Another doctor who wished to remain anonymous said they had been a GP in Hawke's Bay for 23 years and, like many of their colleagues, planned to retire in the next 10 years.

"Primary care funding seems to shrink in real terms on an annual basis. Patients are ageing and their medical needs are more complex.

"It seems that successive Governments have relied on GP goodwill to keep getting the job done in the face of decreasing returns to the point where many practices are becoming marginal financially," they said.

Attracting young doctors into the profession was also increasingly difficult, they added.
Figures supplied by the college showed the GP workforce was ageing, with 57 per cent of GPs now aged 50 and over compared with 16 per cent in 1998.

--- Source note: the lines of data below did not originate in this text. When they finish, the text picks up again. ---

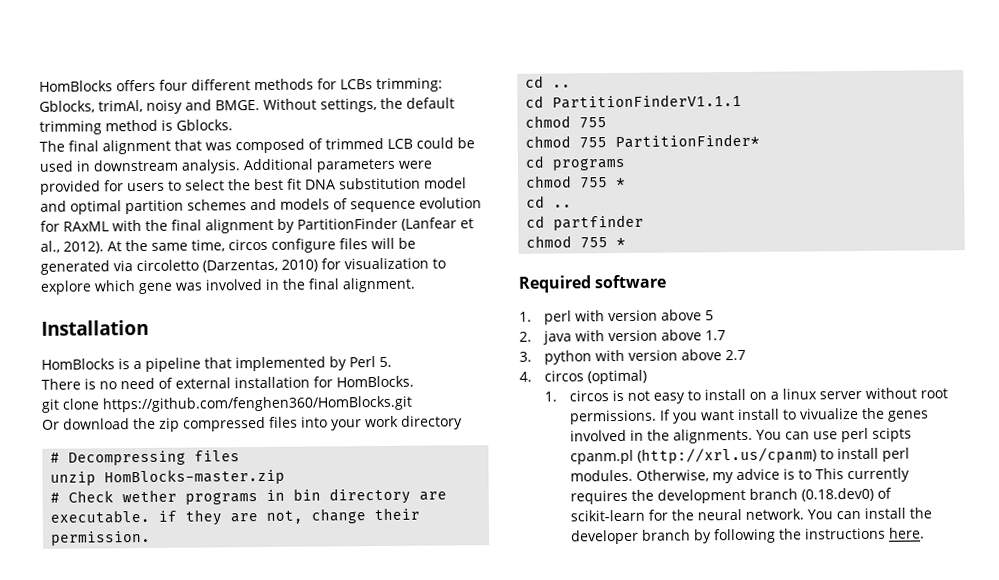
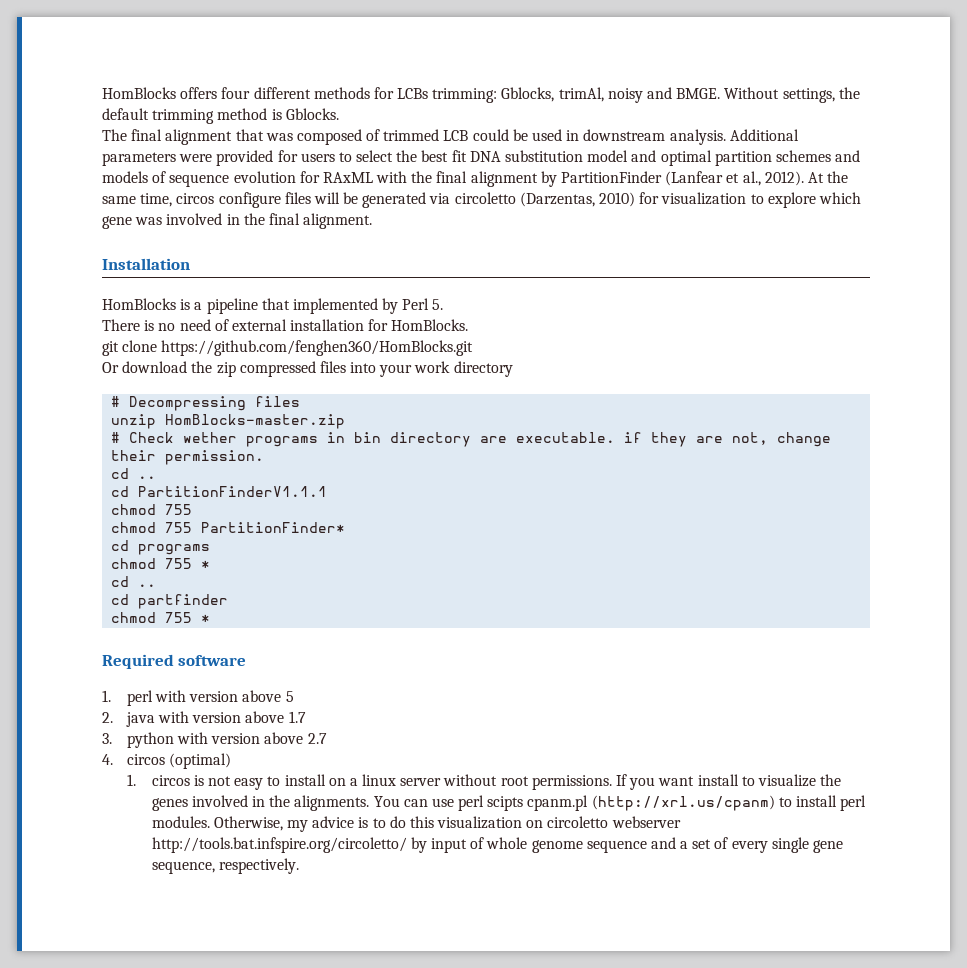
- If you want install to vivualize the genes involved in the alignments.
+ If you want install to visualize the genes involved in the alignments.
- Otherwise, my advice is to This currently requires the development branch (0.18.dev0) of scikit-learn for the neural network. You can install the developer branch by following the instructions here.
+ Otherwise, my advice is to do this visualization on circoletto webserver http://tools.bat.infspire.org/circoletto/ by input of whole genome sequence and a set of every single gene sequence, respectively.

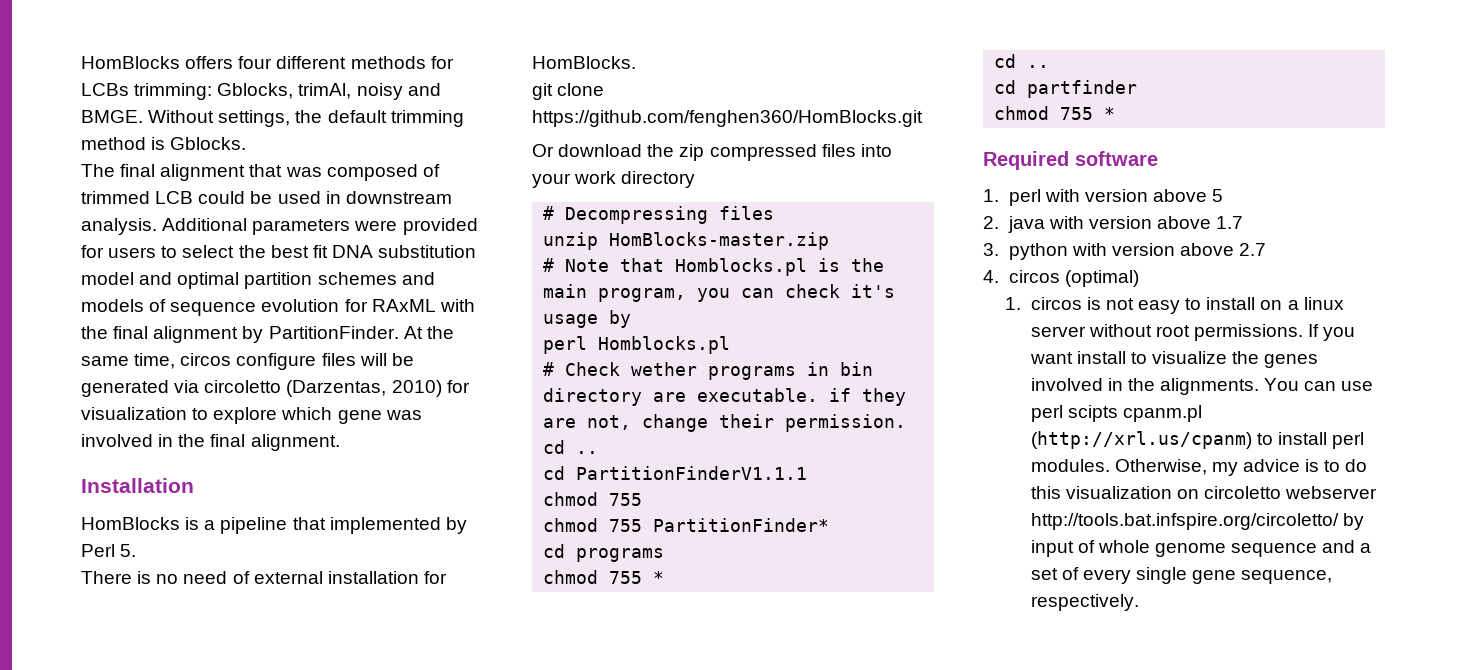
- Additional parameters were provided for users to select the best fit DNA substitution model and optimal partition schemes and models of sequence evolution for RAxML with the final alignment by PartitionFinder (Lanfear et al., 2012).
+ Additional parameters were provided for users to select the best fit DNA substitution model and optimal partition schemes and models of sequence evolution for RAxML with the final alignment by PartitionFinder.
+ # Note that Homblocks.pl is the main program, you can check it's usage by
+ perl Homblocks.pl

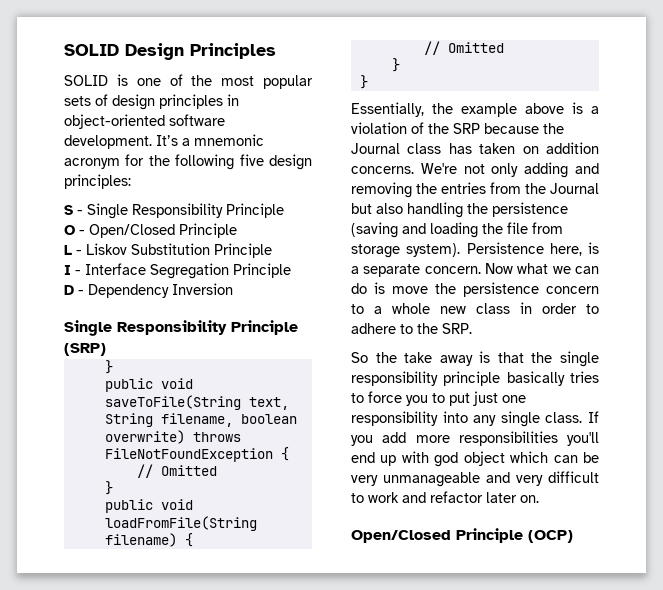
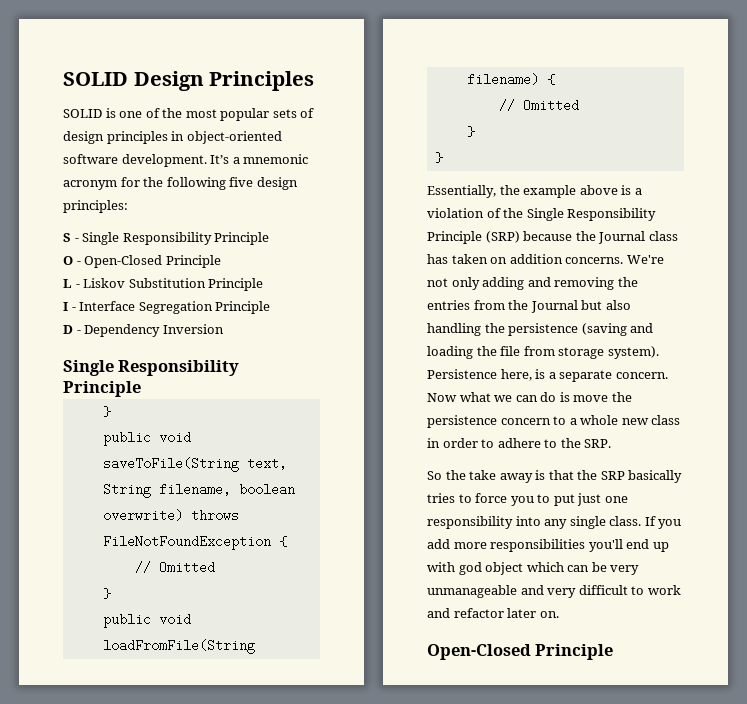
- O - Open/Closed Principle
+ O - Open-Closed Principle
  D - Dependency Inversion
- Single Responsibility Principle (SRP)
+ Single Responsibility Principle
- Essentially, the example above is a violation of the SRP because the Journal class has taken on addition concerns.
+ Essentially, the example above is a violation of the Single Responsibility Principle (SRP) because the Journal class has taken on addition concerns.
- So the take away is that the single responsibility principle basically tries to force you to put just one responsibility into any single class.
+ So the take away is that the SRP basically tries to force you to put just one responsibility into any single class.
  If you add more responsibilities you'll end up with god object which can be very unmanageable and very difficult to work and refactor later on.
- Open/Closed Principle (OCP)
+ Open-Closed Principle

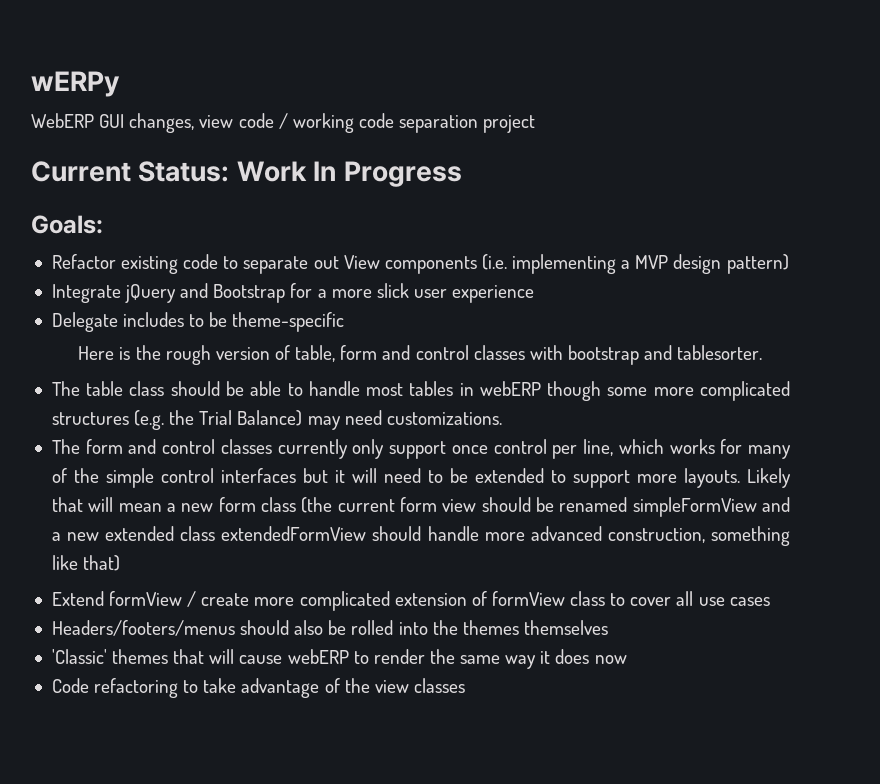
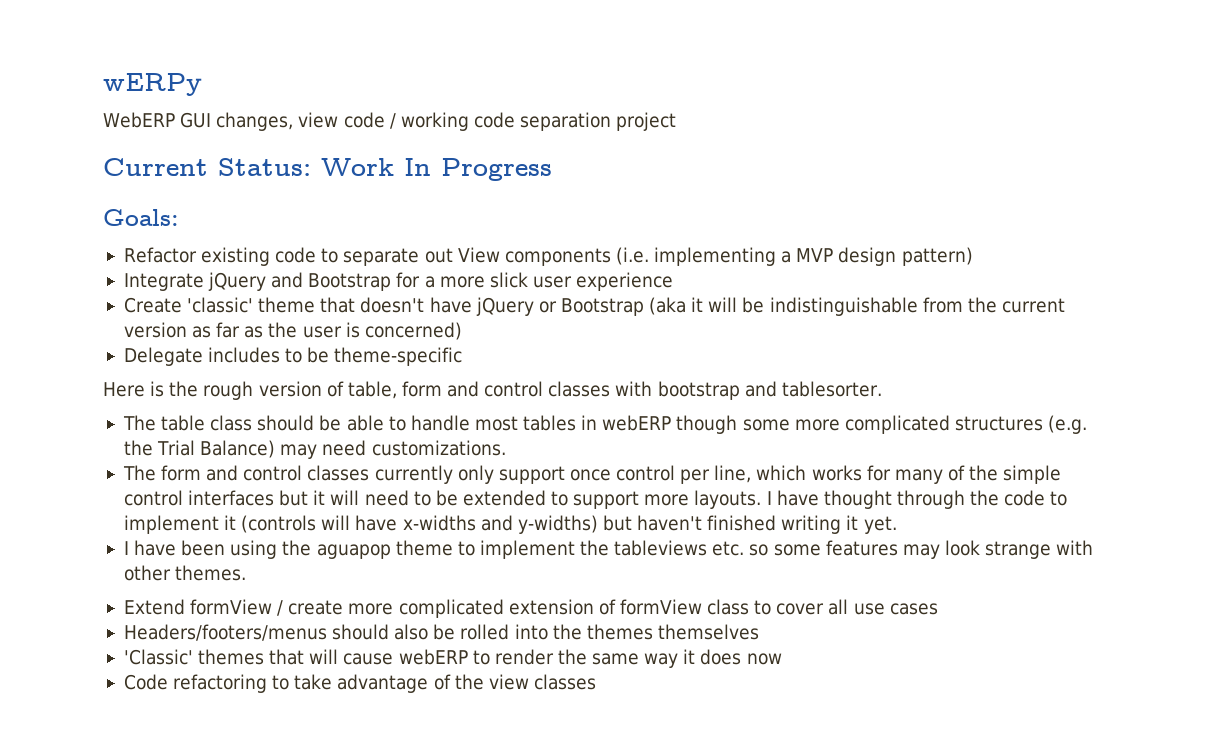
+ Create 'classic' theme that doesn't have jQuery or Bootstrap (aka it will be indistinguishable from the current version as far as the user is concerned)
- Likely that will mean a new form class (the current form view should be renamed simpleFormView and a new extended class extendedFormView should handle more advanced construction, something like that)
+ I have thought through the code to implement it (controls will have x-widths and y-widths) but haven't finished writing it yet.
+ I have been using the aguapop theme to implement the tableviews etc. so some features may look strange with other themes.

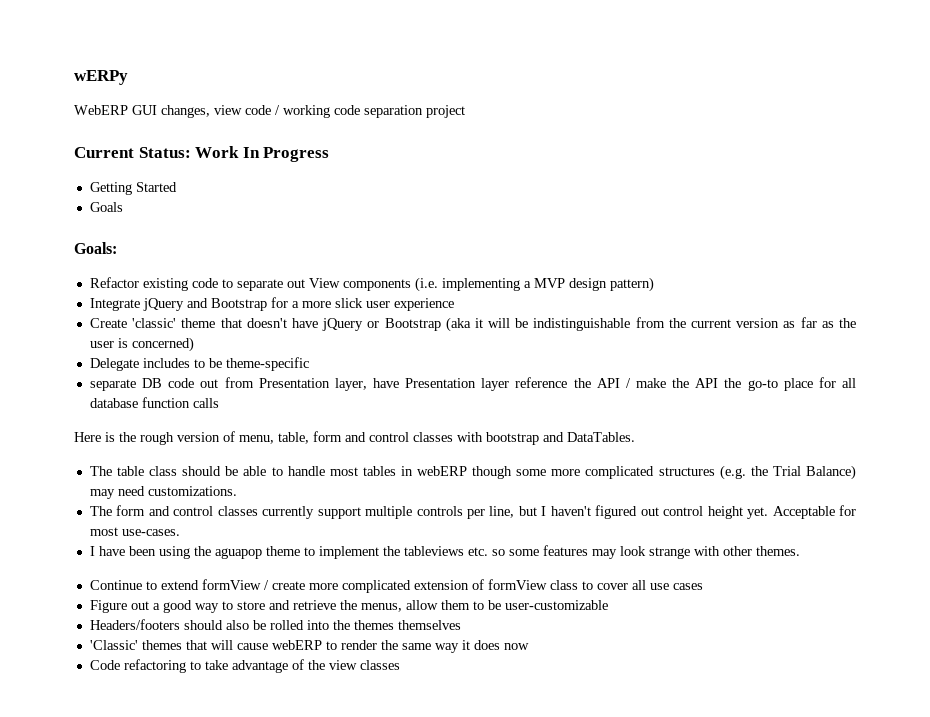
+ Getting Started
+ Goals
+ separate DB code out from Presentation layer, have Presentation layer reference the API / make the API the go-to place for all database function calls
- Here is the rough version of table, form and control classes with bootstrap and tablesorter.
+ Here is the rough version of menu, table, form and control classes with bootstrap and DataTables.
- The form and control classes currently only support once control per line, which works for many of the simple control interfaces but it will need to be extended to support more layouts. I have thought through the code to implement it (controls will have x-widths and y-widths) but haven't finished writing it yet.
+ The form and control classes currently support multiple controls per line, but I haven't figured out control height yet. Acceptable for most use-cases.
- Extend formView / create more complicated extension of formView class to cover all use cases
+ Continue to extend formView / create more complicated extension of formView class to cover all use cases
- Headers/footers/menus should also be rolled into the themes themselves
+ Figure out a good way to store and retrieve the menus, allow them to be user-customizable
+ Headers/footers should also be rolled into the themes themselves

In 1999 there were 84 full-time equivalent GPs per 100,000 New Zealanders, a ratio that dropped to 74 by 2012 and was expected to worsen, with a large number of retirements looming.

In Hawke's Bay 52 per cent of the GP workforce was expected to retire in the next one to five years.

Funding issues were also worsening, with a NZ Health Survey in 2014 showing that 14 per cent of New Zealanders chose not to see a GP because of the cost.

College president Tim Malloy said the comments received from GPs were "alarming".

"GPs are definitely feeling the pressure of having to deliver more services with less support.

"This is a real problem which could have a dire effect on the country if action isn't taken soon."

Dr Malloy was due to present a giant postcard with the messages to Minister of Health Jonathan Coleman at Parliament next Wednesday, July 26.